### [WHAT TO DO]
Check every line of the material for the word "fill". Copy those that have it.

⟨

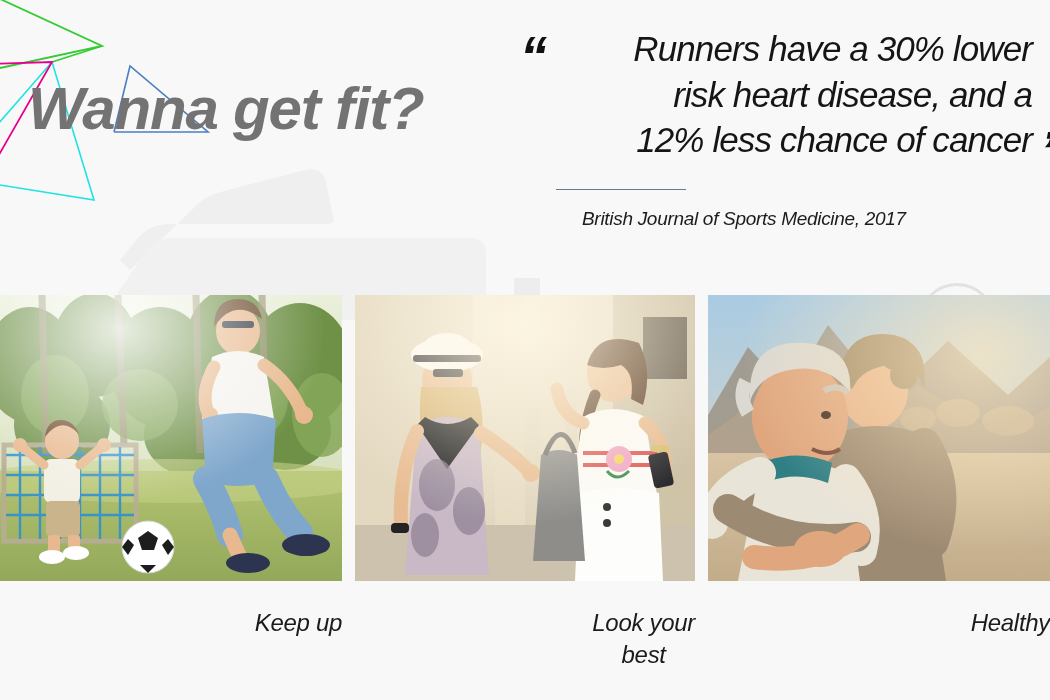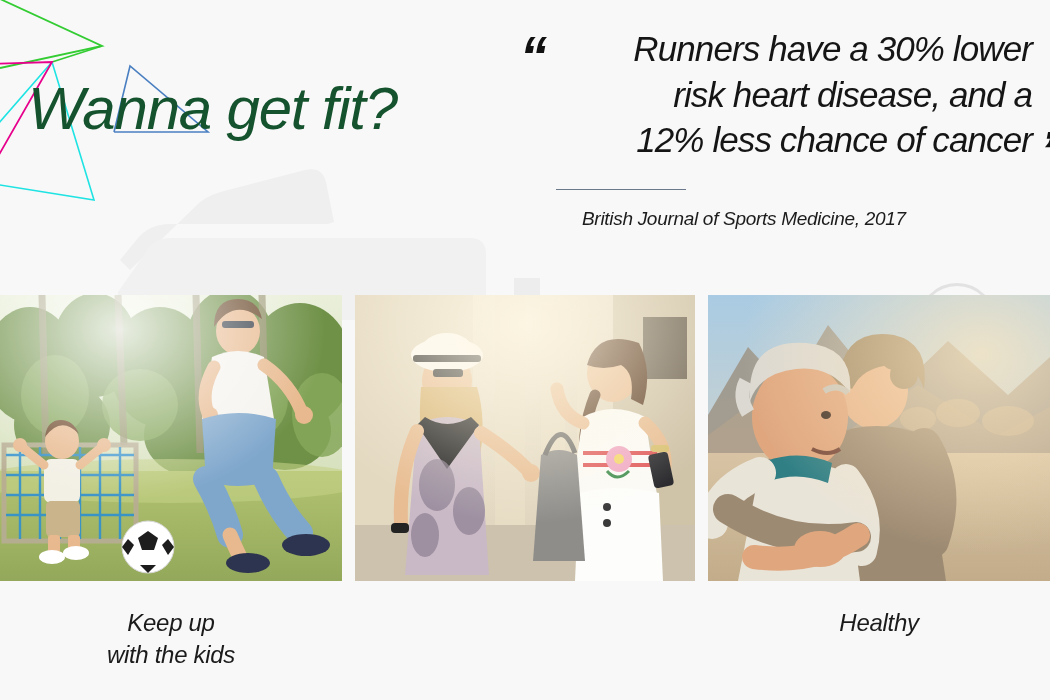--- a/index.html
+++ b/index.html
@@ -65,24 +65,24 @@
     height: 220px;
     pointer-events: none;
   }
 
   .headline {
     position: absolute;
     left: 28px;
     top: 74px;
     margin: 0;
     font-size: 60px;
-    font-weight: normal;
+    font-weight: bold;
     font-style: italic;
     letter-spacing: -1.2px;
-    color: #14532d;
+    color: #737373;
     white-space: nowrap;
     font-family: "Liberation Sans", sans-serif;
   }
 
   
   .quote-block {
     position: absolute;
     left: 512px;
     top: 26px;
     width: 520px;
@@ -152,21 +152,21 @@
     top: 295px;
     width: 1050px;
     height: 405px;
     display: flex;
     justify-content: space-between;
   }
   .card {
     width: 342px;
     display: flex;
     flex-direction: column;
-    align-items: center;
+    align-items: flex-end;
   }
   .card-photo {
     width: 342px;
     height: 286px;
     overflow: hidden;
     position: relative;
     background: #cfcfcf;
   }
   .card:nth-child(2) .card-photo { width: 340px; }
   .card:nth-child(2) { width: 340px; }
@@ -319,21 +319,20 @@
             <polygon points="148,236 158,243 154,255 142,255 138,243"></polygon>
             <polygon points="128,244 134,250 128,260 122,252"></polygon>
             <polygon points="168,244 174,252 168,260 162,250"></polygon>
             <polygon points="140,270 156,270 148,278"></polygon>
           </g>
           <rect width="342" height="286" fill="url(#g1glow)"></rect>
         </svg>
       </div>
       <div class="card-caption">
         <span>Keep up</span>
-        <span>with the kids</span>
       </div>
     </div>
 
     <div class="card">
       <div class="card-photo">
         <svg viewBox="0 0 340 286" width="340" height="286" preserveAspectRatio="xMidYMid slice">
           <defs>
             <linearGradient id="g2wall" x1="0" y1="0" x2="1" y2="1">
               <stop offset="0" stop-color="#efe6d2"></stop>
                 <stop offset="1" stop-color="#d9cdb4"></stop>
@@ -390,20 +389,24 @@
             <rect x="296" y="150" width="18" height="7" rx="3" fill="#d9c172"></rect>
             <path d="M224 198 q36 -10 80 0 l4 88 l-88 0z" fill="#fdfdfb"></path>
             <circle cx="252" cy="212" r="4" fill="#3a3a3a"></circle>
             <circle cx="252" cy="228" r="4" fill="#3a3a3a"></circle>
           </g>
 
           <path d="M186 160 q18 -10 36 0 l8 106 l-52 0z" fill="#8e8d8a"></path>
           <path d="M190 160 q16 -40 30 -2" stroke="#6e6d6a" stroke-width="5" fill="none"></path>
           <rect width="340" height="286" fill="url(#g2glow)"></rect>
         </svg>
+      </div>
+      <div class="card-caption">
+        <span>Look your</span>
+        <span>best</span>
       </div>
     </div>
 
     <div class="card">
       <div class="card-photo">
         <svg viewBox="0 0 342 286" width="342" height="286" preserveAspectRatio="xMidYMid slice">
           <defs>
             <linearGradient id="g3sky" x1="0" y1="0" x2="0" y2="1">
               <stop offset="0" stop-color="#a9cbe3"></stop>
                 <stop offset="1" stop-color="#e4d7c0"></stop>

⟩
⟨

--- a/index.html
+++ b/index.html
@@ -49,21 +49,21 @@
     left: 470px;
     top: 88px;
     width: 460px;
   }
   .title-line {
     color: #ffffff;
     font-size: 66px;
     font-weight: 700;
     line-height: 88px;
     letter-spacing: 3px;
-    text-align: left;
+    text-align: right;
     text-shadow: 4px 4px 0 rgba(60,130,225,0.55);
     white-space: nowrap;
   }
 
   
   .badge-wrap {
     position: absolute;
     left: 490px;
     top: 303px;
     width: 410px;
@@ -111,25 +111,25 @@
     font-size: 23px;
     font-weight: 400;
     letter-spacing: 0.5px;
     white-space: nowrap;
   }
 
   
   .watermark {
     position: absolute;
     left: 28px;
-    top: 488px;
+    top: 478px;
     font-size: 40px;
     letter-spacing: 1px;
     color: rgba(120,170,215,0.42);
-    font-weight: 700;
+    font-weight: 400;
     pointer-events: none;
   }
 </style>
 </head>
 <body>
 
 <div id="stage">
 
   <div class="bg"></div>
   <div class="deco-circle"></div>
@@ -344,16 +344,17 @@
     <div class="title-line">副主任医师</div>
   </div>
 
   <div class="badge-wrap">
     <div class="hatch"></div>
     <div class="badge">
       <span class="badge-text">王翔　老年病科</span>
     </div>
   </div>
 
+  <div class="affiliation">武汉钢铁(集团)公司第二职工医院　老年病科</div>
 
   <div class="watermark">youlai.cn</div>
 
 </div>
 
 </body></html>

⟩

### [RESPONSE BELOW]
           <rect width="342" height="286" fill="url(#g1glow)"></rect>
             <rect x="296" y="150" width="18" height="7" rx="3" fill="#d9c172"></rect>
             <path d="M224 198 q36 -10 80 0 l4 88 l-88 0z" fill="#fdfdfb"></path>
             <circle cx="252" cy="212" r="4" fill="#3a3a3a"></circle>
             <circle cx="252" cy="228" r="4" fill="#3a3a3a"></circle>
           <path d="M186 160 q18 -10 36 0 l8 106 l-52 0z" fill="#8e8d8a"></path>
           <path d="M190 160 q16 -40 30 -2" stroke="#6e6d6a" stroke-width="5" fill="none"></path>
           <rect width="340" height="286" fill="url(#g2glow)"></rect>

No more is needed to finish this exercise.